*Work task*. What you return must be the full listing, word for word, with no images in it.

*Extracted data*.
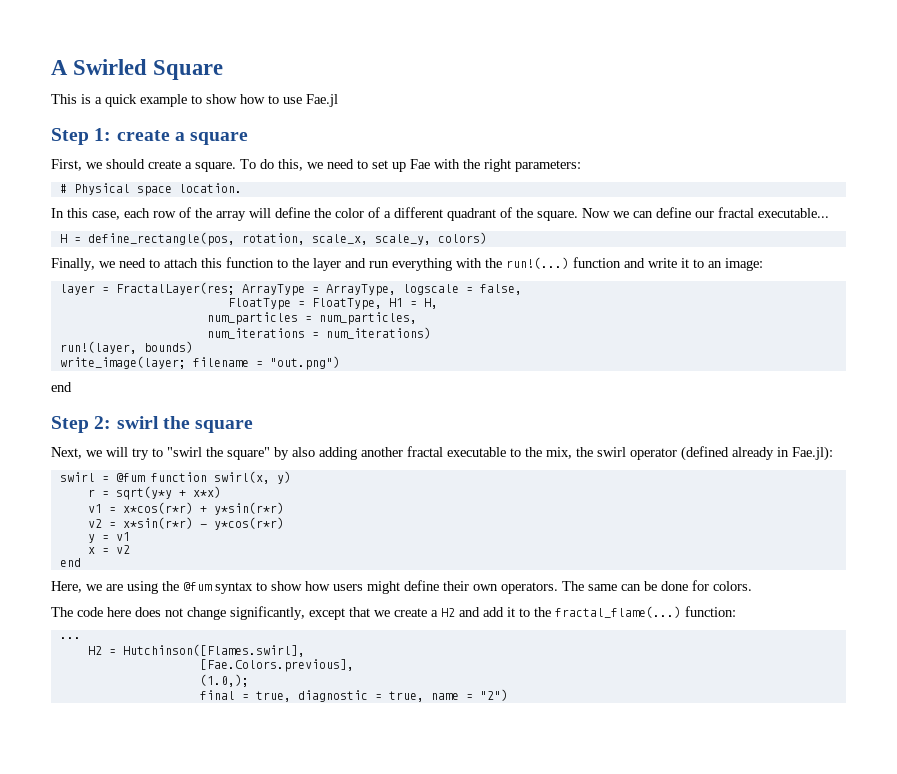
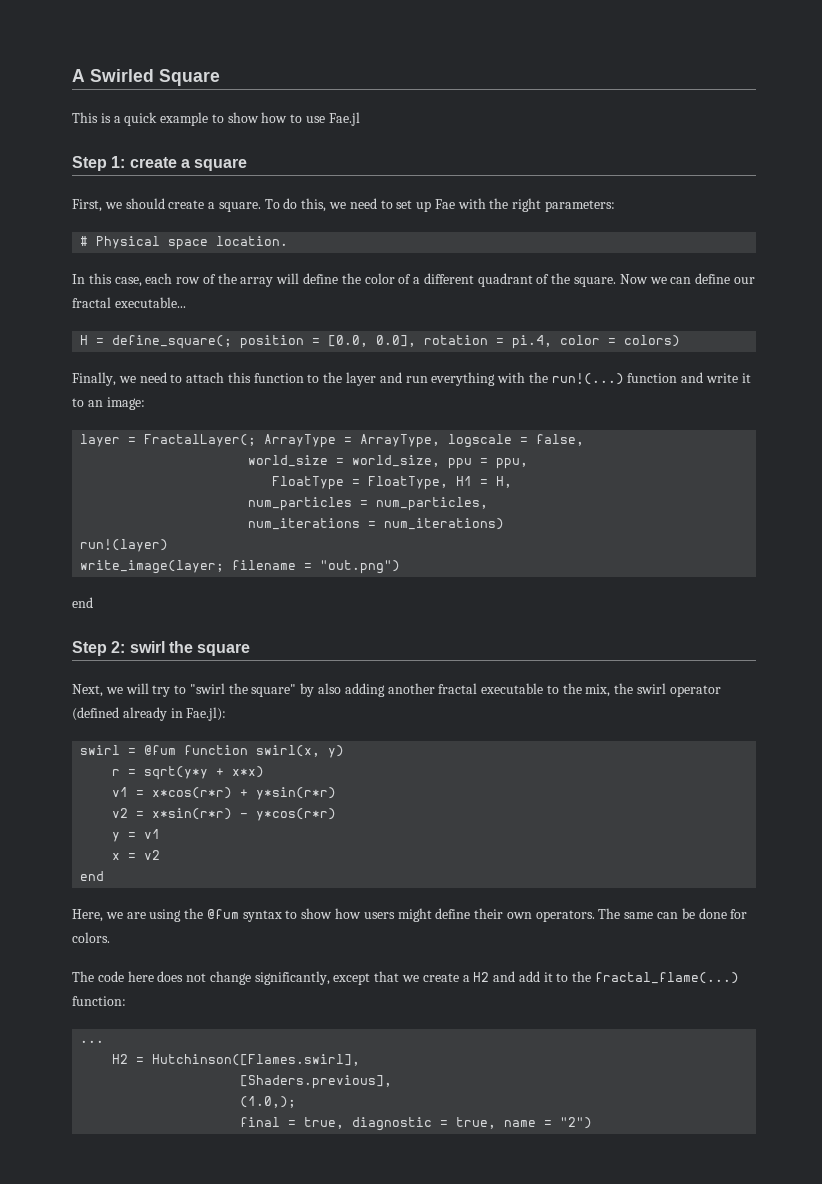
- H = define_rectangle(pos, rotation, scale_x, scale_y, colors)
+ H = define_square(; position = [0.0, 0.0], rotation = pi.4, color = colors)
- layer = FractalLayer(res; ArrayType = ArrayType, logscale = false,
+ layer = FractalLayer(; ArrayType = ArrayType, logscale = false,
+ world_size = world_size, ppu = ppu,
- run!(layer, bounds)
+ run!(layer)
- [Fae.Colors.previous],
+ [Shaders.previous],

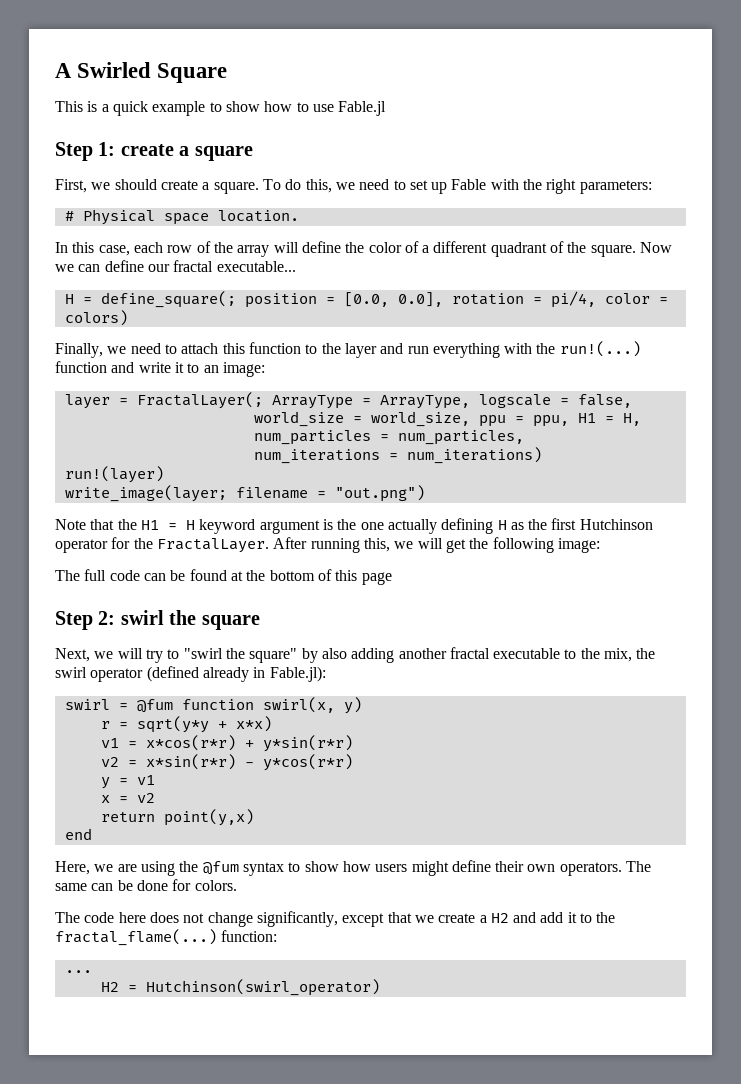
- This is a quick example to show how to use Fae.jl
+ This is a quick example to show how to use Fable.jl
- To do this, we need to set up Fae with the right parameters:
+ To do this, we need to set up Fable with the right parameters:
- H = define_square(; position = [0.0, 0.0], rotation = pi.4, color = colors)
+ H = define_square(; position = [0.0, 0.0], rotation = pi/4, color = colors)
- world_size = world_size, ppu = ppu,
- FloatType = FloatType, H1 = H,
+ world_size = world_size, ppu = ppu, H1 = H,
  write_image(layer; filename = "out.png")
- end
+ Note that the H1 = H keyword argument is the one actually defining H as the first Hutchinson operator for the FractalLayer. After running this, we will get the following image:
+ The full code can be found at the bottom of this page
- Next, we will try to "swirl the square" by also adding another fractal executable to the mix, the swirl operator (defined already in Fae.jl):
+ Next, we will try to "swirl the square" by also adding another fractal executable to the mix, the swirl operator (defined already in Fable.jl):
+ return point(y,x)
- H2 = Hutchinson([Flames.swirl],
- [Shaders.previous],
- (1.0,);
- final = true, diagnostic = true, name = "2")
+ H2 = Hutchinson(swirl_operator)

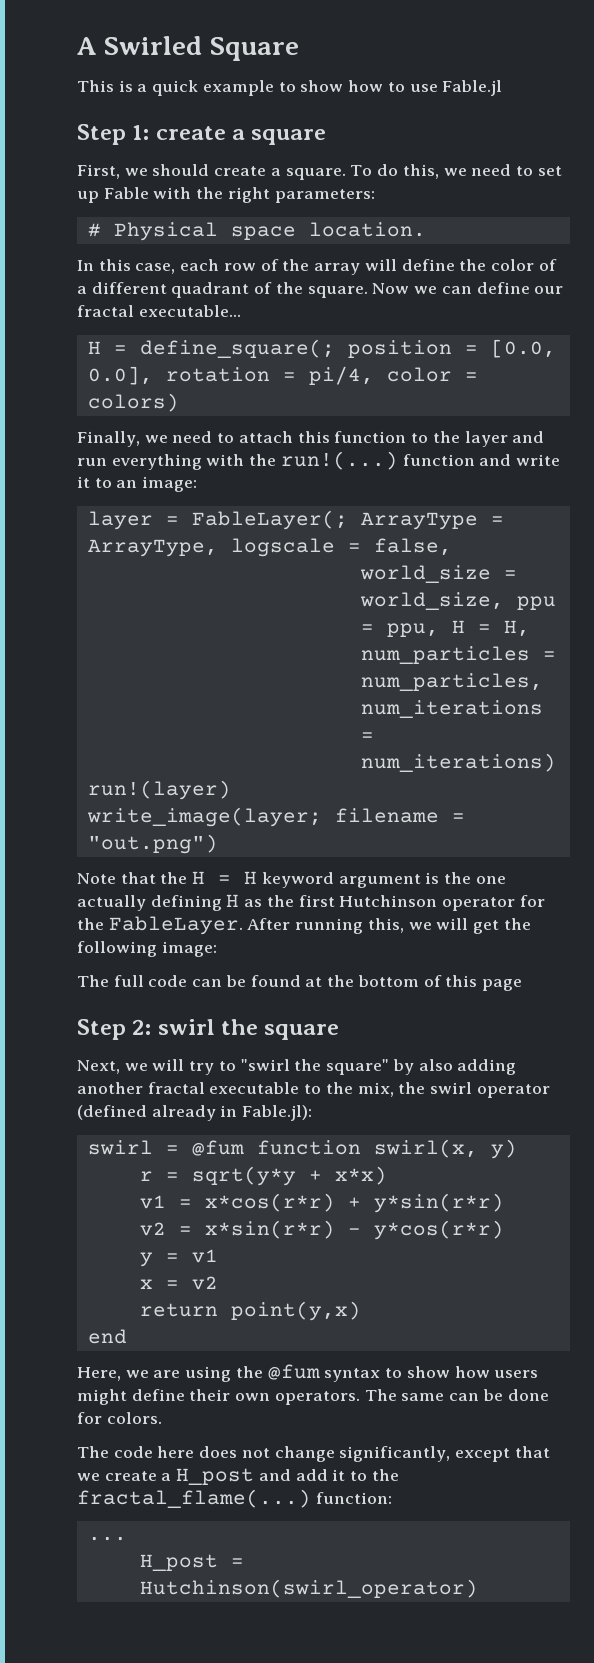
- layer = FractalLayer(; ArrayType = ArrayType, logscale = false,
+ layer = FableLayer(; ArrayType = ArrayType, logscale = false,
- world_size = world_size, ppu = ppu, H1 = H,
+ world_size = world_size, ppu = ppu, H = H,
- Note that the H1 = H keyword argument is the one actually defining H as the first Hutchinson operator for the FractalLayer.
+ Note that the H = H keyword argument is the one actually defining H as the first Hutchinson operator for the FableLayer.
- The code here does not change significantly, except that we create a H2 and add it to the fractal_flame(...) function:
+ The code here does not change significantly, except that we create a H_post and add it to the fractal_flame(...) function:
- H2 = Hutchinson(swirl_operator)
+ H_post = Hutchinson(swirl_operator)

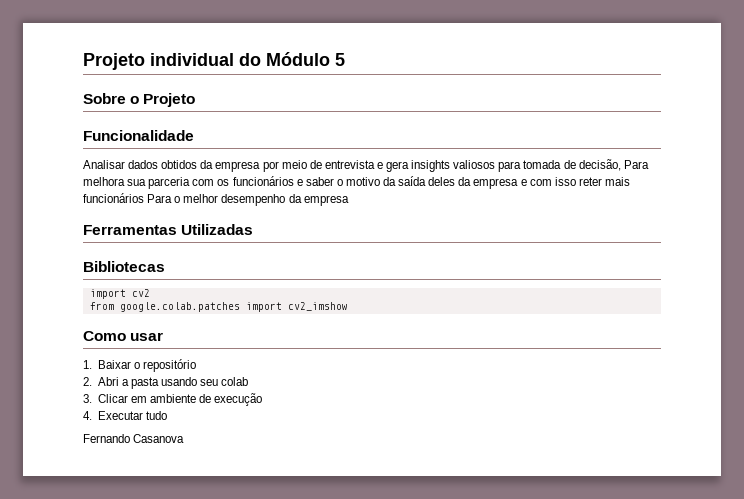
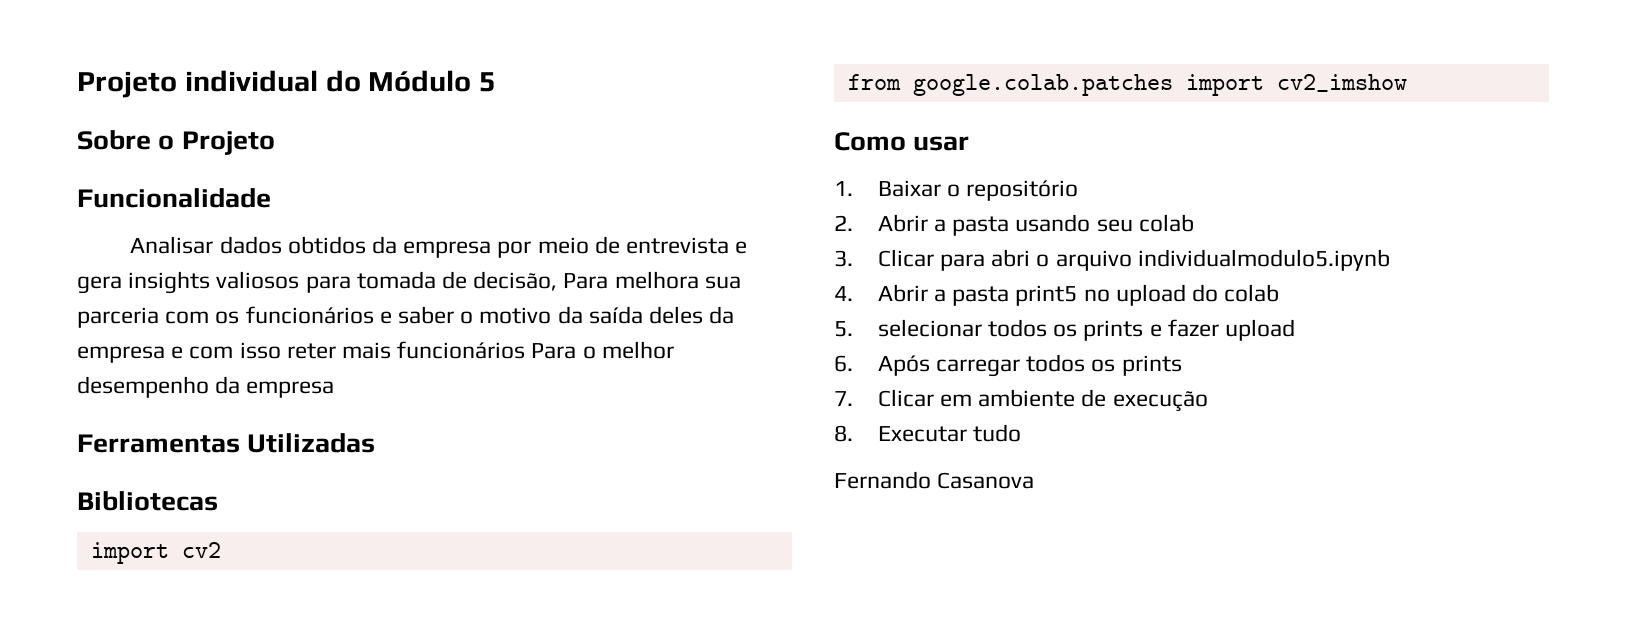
- 2. Abri a pasta usando seu colab
+ 2. Abrir a pasta usando seu colab
- 3. Clicar em ambiente de execução
+ 3. Clicar para abri o arquivo individualmodulo5.ipynb
+ 4. Abrir a pasta print5 no upload do colab
+ 5. selecionar todos os prints e fazer upload
+ 6. Após carregar todos os prints
+ 7. Clicar em ambiente de execução
- 4. Executar tudo
+ 8. Executar tudo

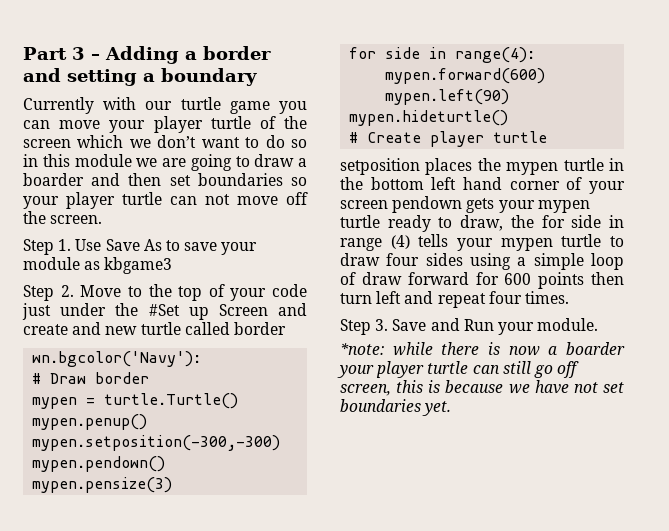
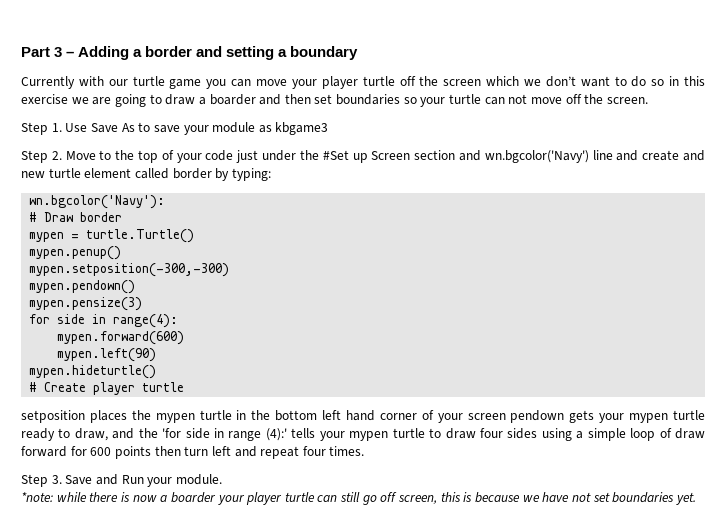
- Currently with our turtle game you can move your player turtle of the screen which we don’t want to do so in this module we are going to draw a boarder and then set boundaries so your player turtle can not move off the screen.
+ Currently with our turtle game you can move your player turtle off the screen which we don’t want to do so in this exercise we are going to draw a boarder and then set boundaries so your turtle can not move off the screen.
- Step 2. Move to the top of your code just under the #Set up Screen and create and new turtle called border
+ Step 2. Move to the top of your code just under the #Set up Screen section and wn.bgcolor('Navy') line and create and new turtle element called border by typing:
- setposition places the mypen turtle in the bottom left hand corner of your screen pendown gets your mypen turtle ready to draw, the for side in range (4) tells your mypen turtle to draw four sides using a simple loop of draw forward for 600 points then turn left and repeat four times.
+ setposition places the mypen turtle in the bottom left hand corner of your screen pendown gets your mypen turtle ready to draw, and the 'for side in range (4):' tells your mypen turtle to draw four sides using a simple loop of draw forward for 600 points then turn left and repeat four times.

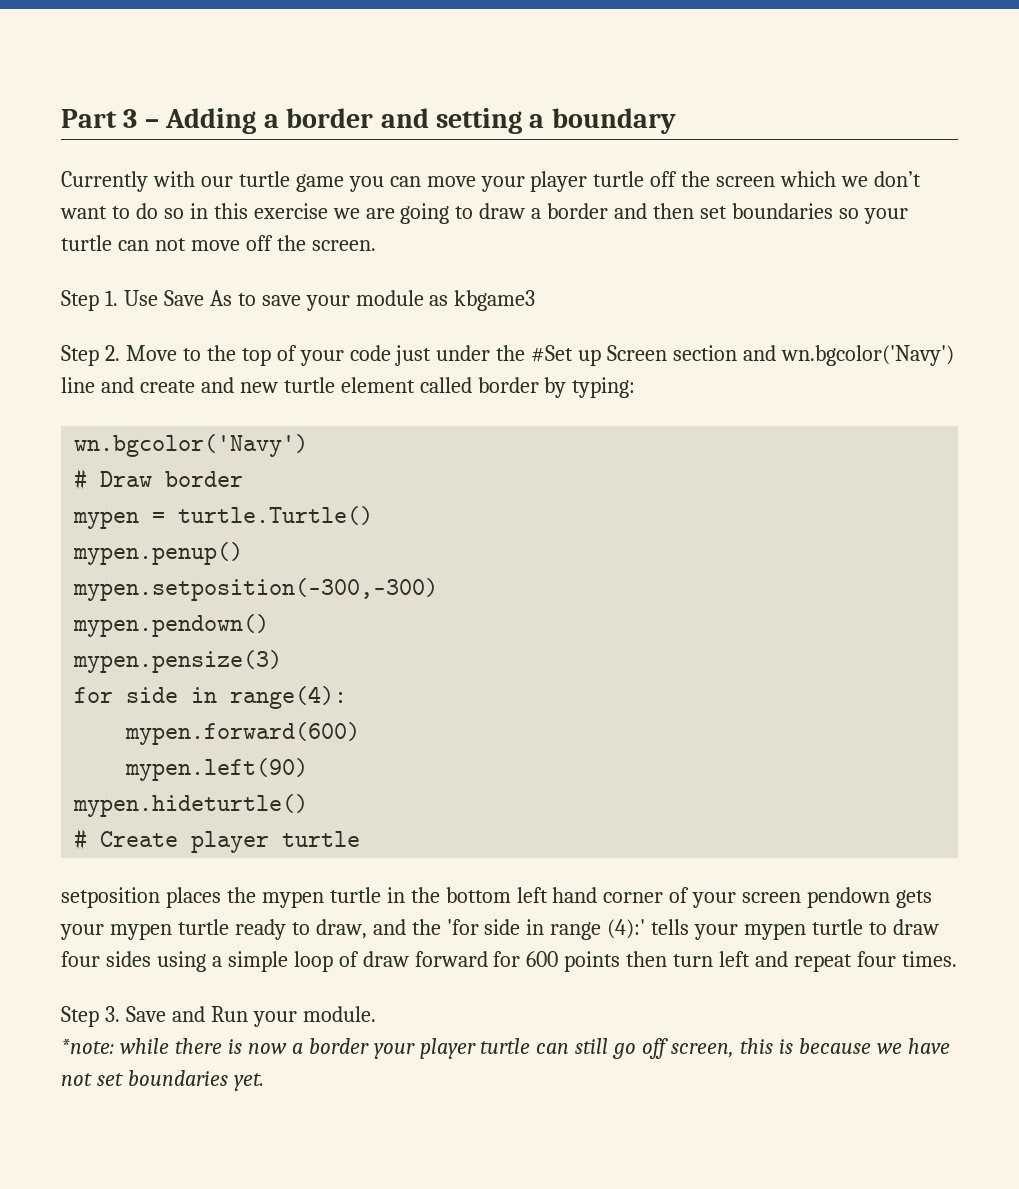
- Currently with our turtle game you can move your player turtle off the screen which we don’t want to do so in this exercise we are going to draw a boarder and then set boundaries so your turtle can not move off the screen.
+ Currently with our turtle game you can move your player turtle off the screen which we don’t want to do so in this exercise we are going to draw a border and then set boundaries so your turtle can not move off the screen.
  Step 2. Move to the top of your code just under the #Set up Screen section and wn.bgcolor('Navy') line and create and new turtle element called border by typing:
- wn.bgcolor('Navy'):
+ wn.bgcolor('Navy')
- *note: while there is now a boarder your player turtle can still go off screen, this is because we have not set boundaries yet.
+ *note: while there is now a border your player turtle can still go off screen, this is because we have not set boundaries yet.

*Result below*.
- H = define_rectangle(pos, rotation, scale_x, scale_y, colors)
+ H = define_square(; position = [0.0, 0.0], rotation = pi.4, color = colors)
- layer = FractalLayer(res; ArrayType = ArrayType, logscale = false,
+ layer = FractalLayer(; ArrayType = ArrayType, logscale = false,
+ world_size = world_size, ppu = ppu,
- run!(layer, bounds)
+ run!(layer)
- [Fae.Colors.previous],
+ [Shaders.previous],

- This is a quick example to show how to use Fae.jl
+ This is a quick example to show how to use Fable.jl
- To do this, we need to set up Fae with the right parameters:
+ To do this, we need to set up Fable with the right parameters:
- H = define_square(; position = [0.0, 0.0], rotation = pi.4, color = colors)
+ H = define_square(; position = [0.0, 0.0], rotation = pi/4, color = colors)
- world_size = world_size, ppu = ppu,
- FloatType = FloatType, H1 = H,
+ world_size = world_size, ppu = ppu, H1 = H,
  write_image(layer; filename = "out.png")
- end
+ Note that the H1 = H keyword argument is the one actually defining H as the first Hutchinson operator for the FractalLayer. After running this, we will get the following image:
+ The full code can be found at the bottom of this page
- Next, we will try to "swirl the square" by also adding another fractal executable to the mix, the swirl operator (defined already in Fae.jl):
+ Next, we will try to "swirl the square" by also adding another fractal executable to the mix, the swirl operator (defined already in Fable.jl):
+ return point(y,x)
- H2 = Hutchinson([Flames.swirl],
- [Shaders.previous],
- (1.0,);
- final = true, diagnostic = true, name = "2")
+ H2 = Hutchinson(swirl_operator)

- layer = FractalLayer(; ArrayType = ArrayType, logscale = false,
+ layer = FableLayer(; ArrayType = ArrayType, logscale = false,
- world_size = world_size, ppu = ppu, H1 = H,
+ world_size = world_size, ppu = ppu, H = H,
- Note that the H1 = H keyword argument is the one actually defining H as the first Hutchinson operator for the FractalLayer.
+ Note that the H = H keyword argument is the one actually defining H as the first Hutchinson operator for the FableLayer.
- The code here does not change significantly, except that we create a H2 and add it to the fractal_flame(...) function:
+ The code here does not change significantly, except that we create a H_post and add it to the fractal_flame(...) function:
- H2 = Hutchinson(swirl_operator)
+ H_post = Hutchinson(swirl_operator)

- 2. Abri a pasta usando seu colab
+ 2. Abrir a pasta usando seu colab
- 3. Clicar em ambiente de execução
+ 3. Clicar para abri o arquivo individualmodulo5.ipynb
+ 4. Abrir a pasta print5 no upload do colab
+ 5. selecionar todos os prints e fazer upload
+ 6. Após carregar todos os prints
+ 7. Clicar em ambiente de execução
- 4. Executar tudo
+ 8. Executar tudo

- Currently with our turtle game you can move your player turtle of the screen which we don’t want to do so in this module we are going to draw a boarder and then set boundaries so your player turtle can not move off the screen.
+ Currently with our turtle game you can move your player turtle off the screen which we don’t want to do so in this exercise we are going to draw a boarder and then set boundaries so your turtle can not move off the screen.
- Step 2. Move to the top of your code just under the #Set up Screen and create and new turtle called border
+ Step 2. Move to the top of your code just under the #Set up Screen section and wn.bgcolor('Navy') line and create and new turtle element called border by typing:
- setposition places the mypen turtle in the bottom left hand corner of your screen pendown gets your mypen turtle ready to draw, the for side in range (4) tells your mypen turtle to draw four sides using a simple loop of draw forward for 600 points then turn left and repeat four times.
+ setposition places the mypen turtle in the bottom left hand corner of your screen pendown gets your mypen turtle ready to draw, and the 'for side in range (4):' tells your mypen turtle to draw four sides using a simple loop of draw forward for 600 points then turn left and repeat four times.

- Currently with our turtle game you can move your player turtle off the screen which we don’t want to do so in this exercise we are going to draw a boarder and then set boundaries so your turtle can not move off the screen.
+ Currently with our turtle game you can move your player turtle off the screen which we don’t want to do so in this exercise we are going to draw a border and then set boundaries so your turtle can not move off the screen.
  Step 2. Move to the top of your code just under the #Set up Screen section and wn.bgcolor('Navy') line and create and new turtle element called border by typing:
- wn.bgcolor('Navy'):
+ wn.bgcolor('Navy')
- *note: while there is now a boarder your player turtle can still go off screen, this is because we have not set boundaries yet.
+ *note: while there is now a border your player turtle can still go off screen, this is because we have not set boundaries yet.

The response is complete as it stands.